« Que tout change pour que rien ne change… »

Et me voilà, en train de retourner dix fois ma plume dans mon encrier en parcourant du regard les centaines de gazettes alignées sous mon nez sur les rayons de la bibliothèque de Raphaël. Tiens, au fait, il nous manque les n° 26, 41, 42, 43, 44, 45 et 96 : ne traîneraient-ils pas dans un coin de votre grenier pour compléter notre collection ?
Que vous dire, cher spectateur, pour ma contribution à ce dernier édito toulousain de la gazette. Si ce n’est le plaisir que nous avons eu à partager ensemble ces presque vingt trois années de bonheur cinématographique. Une parenthèse enchantée qui se ferme ce 15 Juin pour s’ouvrir sur quelque chose d’ancien, donc de neuf. Il faut, disait Burt Lancaster dans Le Guépard, « que tout change pour que rien ne change » et, vous l’admettrez sans doute, c’est un bon signe que le mode opératoire choisi pour notre succession ne manque pas d’humour et se fasse sur un clin d’œil puisque votre ciné favori repartira du bon pied à la belle époque en renouant avec son nom de scène de 1907, bien plus sexy que sa période Rio qui, tout en ne brillant guère par l’originalité de sa nouvelle enseigne acquise en 1970, faillit bien tout comme le Titanic l’envoyer par le fond. Le 15 Juin donc, le Saint Esprit, que l’on sait facétieux a choisi de ressusciter l’American Cosmograph d’entre les morts comme il le fit pour Lazare. Rien de surprenant après tout : ne sommes-nous pas déjà abonnés nous-mêmes aux miracles avec la multiplication par 3 de notre loyer ?

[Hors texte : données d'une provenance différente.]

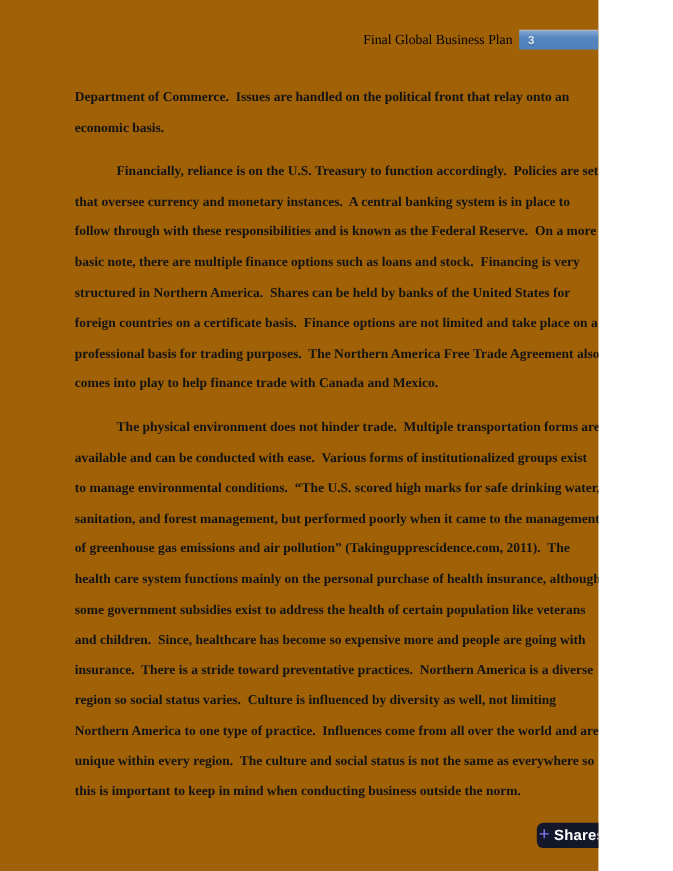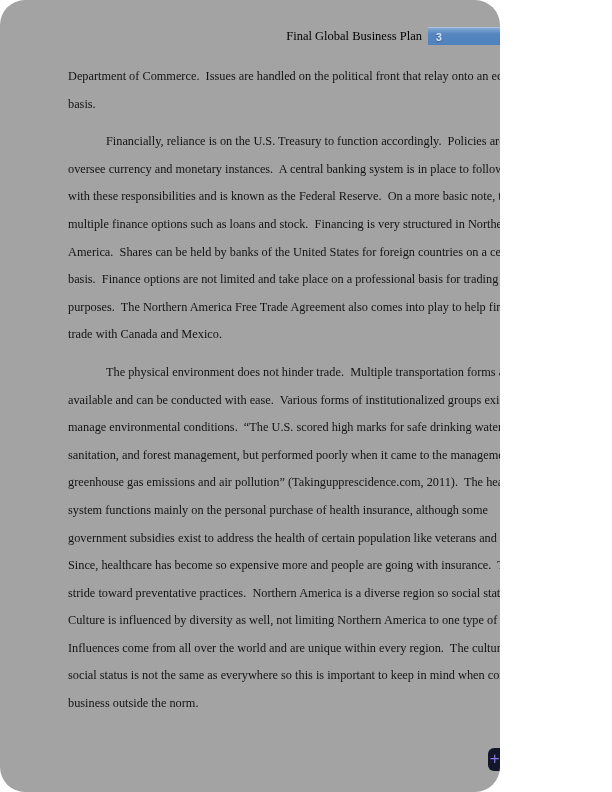--- a/index.html
+++ b/index.html
@@ -2,26 +2,25 @@
 <html><head>
 <meta charset="utf-8">
 <style>
   html, body {
     margin: 0;
     padding: 0;
     background: #ffffff;
   }
   .page {
     position: relative;
-    width: 500px;
+    width: 544px;
     height: 792px;
-    background: #a3a3a3;
+    background: #a16207;
     font-family: "Liberation Serif", serif;
     overflow: hidden;
-    border-radius: 25px;
   }
   
   .header {
     position: absolute;
     top: 27px;
     left: 0;
     right: 0;
     height: 18px;
     display: flex;
     align-items: center;
@@ -55,22 +54,23 @@
     position: absolute;
     left: 68px;
     top: 63px;
     width: 479px;
     font-size: 12.3px;
     line-height: 27.6px;
     color: #131313;
     text-align: left;
   }
   .para {
-    margin: 0 0 10px 0;
+    margin: 12px 0 10px 0;
     white-space: pre-wrap;
+    font-weight: bold;
   }
   .para.indent {
     text-indent: 38px;
   }
   
   .footer {
     position: absolute;
     left: 0;
     top: 748px;
     width: 612px;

Alors difficile en ces circonstances de ne pas tirer un bilan, même sommaire, de ces 23 ans passés en votre compagnie et ce bilan, bien évidemment, ce sont des chiffres. Vous êtes ainsi 6,5 millions à être passés voir un film à Utopia dans nos trois petites salles depuis ce 17 décembre 1993, et il a fallu pour ce faire programmer près de 12 000 films et distribuer plus de 10 millions d’exemplaires de la gazette. Bon, d’accord, vu ainsi, cette aventure vous a un côté Guiness book des records. Sauf que, mine de rien, ces chiffres en disent bien plus long qu’ils n’en ont l’air.
Dix millions de gazettes par exemple, cela dissimule très mal qu’il y a du boulot pour rédiger, mettre en page, imprimer et diffuser ce petit journal qui vous est si familier. Cela montre aussi qu’il faut pousser très haut l’information pour que ces films sortis sans gros budgets publicitaires puissent trouver leur public.
12000 films, cela veut dire aussi que nous ne nous contentons pas d’écrémer le box office dont les 25 premiers films totalisent chaque année près de 80 % des entrées. Il faut fouiller, il faut choisir, il faut visionner des centaines de films, parmi un nombre toujours grandissant de propositions. C’est ainsi que nous nous sommes rendus comptes que notre site internet, très visité (6000 / jour), faisait de nous des prescripteurs et permettait à des spectateurs d’arrêter leurs choix dans des villes où nous n’étions même pas représentés.
6,5 millions de spectateurs, cela fait apparaître qu’en recevant 250 000 à 270 000 spectateurs par an pour 443 fauteuils et 3 salles, nous avons réalisé une curieuse performance qui fait que nous avons comptabilisé, avec le seul apport des films de la diversité et de l’exception culturelle qui peinent sur le marché à atteindre 4 % du total de la fréquentation, l’équivalent de ce qu’enregistrent aussi par an un multiplexe moyen de 8 salles qui réalise lui, après des investissements pharaoniques, 95 % de sa fréquentation avec les 25 premiers films d’un box-office composé aux 2/3 de blockbusters américains débiles et violents et pour 1/3 de comédies françaises convenues.
Alors, au nom de ces 23 années passées ensemble, et pour être sûr d’être bien compris, « read my lips » comme disait Georges Bush senior à propos des baisses d’impôts aux USA, permettez, chers spectateurs, que je reformule ce qui précède :

Sachant qu’un cinéma de trois salles et 443 fauteuils, acheté l’équivalent de 350 000 euros en 1993, réalise chaque année en moyenne 250 000 spectateurs en programmant des films humanistes, intelligents, sensibles et novateurs, qui lui valent un classement Art et Essai - Recherche et trois labels d’excellence…
Sachant qu’il est devenu la règle, pour le même résultat d’exploitation soit 250 000 entrées, d’investir 5 ou 6 millions d’euros dans un cinéma multiplexe de 8 salles et 1600 fauteuils doté de tout le saint frusquin technologique et spécialisé dans la diffusion du cinéma industriel le plus basique, accompagné du passage de publicités décérébrantes et de la vente de produits annexes nuisibles à la santé publique…
On s’interroge : quels devraient être selon vous les orientations que l’on pourrait conseiller à notre ministre de la culture en matière d’exploitation cinématographique ?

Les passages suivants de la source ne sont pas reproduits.